The Guardians of the Galaxy films’ soundtracks have always been just as (if not more) noteworthy as the films they represent, being spiritual encapsulations of each one’s themes and emotions. When asked by host Nathan Fillion (who appears in the film as Master Orgosentry Karja) about how he chooses music, Gunn revealed that he both selects songs before and after writing, noting the added stress that came with Yondu (Michael Rooker, TV’s The Walking Dead) gifting Peter with a Zune in the previous film: “In the first two movies, they were basically all ‘70s pop hits… (now) it’s, you know, music from the ‘70s, ‘80s, ‘90s, 2000s. And it’s all, you know, I could choose from anything… it was very difficult because of that.”
The music sets the tone early on, opening with Radiohead’s acoustic version of “Creep”, a far cry from the feel-good ’70s tunes of yesteryear. Boasting a more eclectic track list than before, we’re treated to songs ranging from the sublime (Rainbow’s “Since You Been Gone”) and the raucous (The Beastie Boys’ “No Sleep Till Brooklyn”), to the downright joyful (Florence + The Machine’s “Dog Days Are Over”).

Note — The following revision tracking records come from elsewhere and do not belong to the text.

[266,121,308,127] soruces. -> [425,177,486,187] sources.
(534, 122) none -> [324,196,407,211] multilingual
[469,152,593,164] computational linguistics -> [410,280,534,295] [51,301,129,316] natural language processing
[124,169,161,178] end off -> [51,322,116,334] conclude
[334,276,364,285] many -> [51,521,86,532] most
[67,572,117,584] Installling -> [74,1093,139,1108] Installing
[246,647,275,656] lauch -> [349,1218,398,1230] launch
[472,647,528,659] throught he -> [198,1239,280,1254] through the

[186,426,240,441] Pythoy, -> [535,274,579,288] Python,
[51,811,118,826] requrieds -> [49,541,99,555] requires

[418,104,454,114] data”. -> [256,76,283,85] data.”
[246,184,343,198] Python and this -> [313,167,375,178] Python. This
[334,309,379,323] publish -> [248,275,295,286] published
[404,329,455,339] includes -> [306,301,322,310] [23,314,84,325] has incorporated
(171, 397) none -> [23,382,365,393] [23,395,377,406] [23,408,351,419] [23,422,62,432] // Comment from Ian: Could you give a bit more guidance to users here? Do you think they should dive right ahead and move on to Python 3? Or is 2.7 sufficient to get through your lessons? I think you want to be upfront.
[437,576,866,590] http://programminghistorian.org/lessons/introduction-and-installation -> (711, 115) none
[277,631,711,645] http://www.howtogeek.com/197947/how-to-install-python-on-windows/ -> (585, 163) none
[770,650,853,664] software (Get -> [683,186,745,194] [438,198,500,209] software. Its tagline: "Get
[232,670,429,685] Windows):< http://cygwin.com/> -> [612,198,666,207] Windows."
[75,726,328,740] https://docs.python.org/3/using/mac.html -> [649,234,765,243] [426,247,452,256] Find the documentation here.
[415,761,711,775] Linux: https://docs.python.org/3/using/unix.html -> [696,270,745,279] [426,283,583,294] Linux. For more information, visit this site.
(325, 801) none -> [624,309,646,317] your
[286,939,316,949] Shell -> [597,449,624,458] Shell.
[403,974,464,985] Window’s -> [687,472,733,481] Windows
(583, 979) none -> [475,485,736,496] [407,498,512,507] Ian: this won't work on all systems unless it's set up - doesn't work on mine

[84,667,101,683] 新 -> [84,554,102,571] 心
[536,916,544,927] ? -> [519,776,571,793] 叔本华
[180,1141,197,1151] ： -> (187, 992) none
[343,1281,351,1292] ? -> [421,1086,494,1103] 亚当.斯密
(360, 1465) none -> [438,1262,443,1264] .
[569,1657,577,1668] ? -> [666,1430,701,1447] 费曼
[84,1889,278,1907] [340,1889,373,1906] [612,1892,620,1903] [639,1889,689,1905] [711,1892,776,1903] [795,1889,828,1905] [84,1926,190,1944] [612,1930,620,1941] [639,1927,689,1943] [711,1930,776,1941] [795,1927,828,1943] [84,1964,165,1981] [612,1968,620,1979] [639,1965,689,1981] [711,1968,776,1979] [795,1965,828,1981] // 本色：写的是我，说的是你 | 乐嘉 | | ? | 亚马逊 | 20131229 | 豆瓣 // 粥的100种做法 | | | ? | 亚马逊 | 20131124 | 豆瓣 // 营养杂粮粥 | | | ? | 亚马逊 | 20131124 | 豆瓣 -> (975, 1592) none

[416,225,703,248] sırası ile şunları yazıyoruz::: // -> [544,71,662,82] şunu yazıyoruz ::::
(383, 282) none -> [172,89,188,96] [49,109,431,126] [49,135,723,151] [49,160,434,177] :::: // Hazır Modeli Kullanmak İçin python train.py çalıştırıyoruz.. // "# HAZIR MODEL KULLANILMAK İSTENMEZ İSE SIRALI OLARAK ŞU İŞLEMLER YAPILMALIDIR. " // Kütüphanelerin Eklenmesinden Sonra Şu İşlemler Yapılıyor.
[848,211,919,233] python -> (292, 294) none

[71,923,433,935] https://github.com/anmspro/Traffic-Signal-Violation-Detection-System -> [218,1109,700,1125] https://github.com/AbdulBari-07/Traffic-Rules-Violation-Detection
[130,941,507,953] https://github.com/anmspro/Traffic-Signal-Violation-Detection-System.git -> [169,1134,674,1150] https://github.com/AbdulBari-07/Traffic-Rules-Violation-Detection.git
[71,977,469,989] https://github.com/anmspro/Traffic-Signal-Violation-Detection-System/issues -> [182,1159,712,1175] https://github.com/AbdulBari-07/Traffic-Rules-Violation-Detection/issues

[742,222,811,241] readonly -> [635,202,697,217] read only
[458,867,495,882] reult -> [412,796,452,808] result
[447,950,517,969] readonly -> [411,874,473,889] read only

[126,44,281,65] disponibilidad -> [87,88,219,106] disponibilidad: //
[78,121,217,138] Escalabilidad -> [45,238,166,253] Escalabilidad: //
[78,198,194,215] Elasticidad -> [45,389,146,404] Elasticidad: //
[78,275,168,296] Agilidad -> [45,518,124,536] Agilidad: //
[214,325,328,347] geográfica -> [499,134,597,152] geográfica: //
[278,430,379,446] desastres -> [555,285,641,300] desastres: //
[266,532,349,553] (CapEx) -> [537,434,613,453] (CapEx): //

Guardians of the Galaxy Vol. 3 is the perfect sort of finale for an ongoing franchise, with James Gunn closing the book on Star-Lord, Drax, Nebula, Rocket, Gamora, and Groot while simultaneously keeping the door open for future appearances. Having completed the MCU’s single best pound-for-pound three-peat, one can’t wait to see what sort of superhero saga Gunn’s got cooking for Warner Brothers.
Think about it: if he could make a pop culture phenomenon out of a talking tree, just imagine what he could do with The Justice League.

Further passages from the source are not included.